### Instructions to follow
Your response should contain only the lines running from the top of the data below through the line with "width: 988px;", both included. Pictures must be omitted.

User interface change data
§

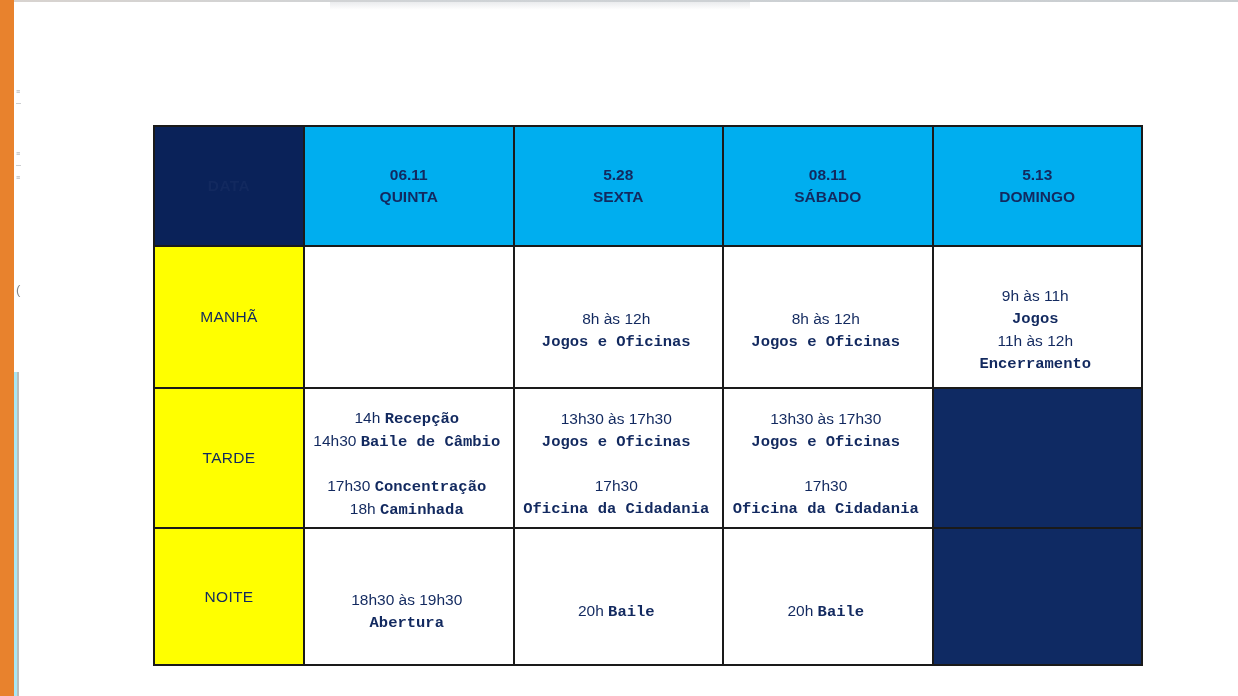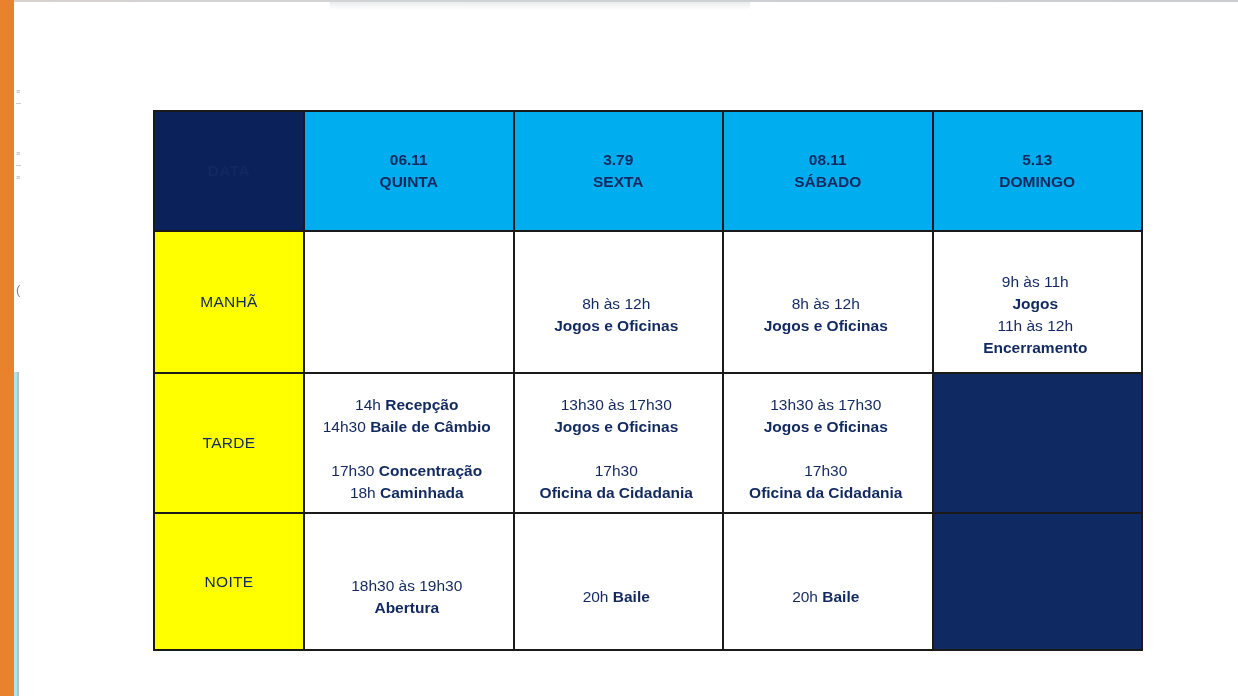--- a/index.html
+++ b/index.html
@@ -72,21 +72,21 @@
     font-size: 35px;
     font-weight: bold;
     color: #0f2864;
     letter-spacing: 0.6px;
   }
 
   
   #schedule-table {
     position: absolute;
     left: 153px;
-    top: 110px;
+    top: 125px;
     width: 988px;
     border-collapse: collapse;
     table-layout: fixed;
   }
   #schedule-table td, #schedule-table th {
     border: 2px solid #1a1a1a;
     padding: 0;
     vertical-align: middle;
     text-align: center;
     color: #12295f;
@@ -142,21 +142,21 @@
     padding-top: 26px;
     padding-left: 0;
     padding-right: 4px;
   }
   tr.row-tarde .slot-inner { padding-top: 12px; text-align: center; }
   tr.row-noite .slot-inner { padding-top: 30px; }
 
   .line { white-space: nowrap; }
   .line.gap { height: 22px; }
   .t-time { font-weight: normal; }
-  .t-act  { font-weight: bold; }
+  .t-act  { font-weight: bold; font-family: Liberation Mono, monospace; }
 </style>
 </head>
 <body>
 
 <div id="slide-canvas">
 
   <div id="top-edge-rule"></div>
   <div id="top-edge-shadow"></div>
   <div id="left-orange-stripe"></div>
   <div id="left-cyan-stripe"></div>
@@ -179,21 +179,21 @@
       <col class="c-day">
     </colgroup>
     <thead>
       <tr class="head-row">
         <th class="head-data">DATA</th>
         <th class="head-day">
           <div>06.11</div>
           <div>QUINTA</div>
         </th>
         <th class="head-day">
-          <div>3.79</div>
+          <div>5.28</div>
           <div>SEXTA</div>
         </th>
         <th class="head-day">
           <div>08.11</div>
           <div>SÁBADO</div>
         </th>
         <th class="head-day">
           <div>5.13</div>
           <div>DOMINGO</div>
         </th>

§

### Reply
--- a/index.html
+++ b/index.html
@@ -72,21 +72,21 @@
     font-size: 35px;
     font-weight: bold;
     color: #0f2864;
     letter-spacing: 0.6px;
   }
 
   
   #schedule-table {
     position: absolute;
     left: 153px;
-    top: 110px;
+    top: 125px;
     width: 988px;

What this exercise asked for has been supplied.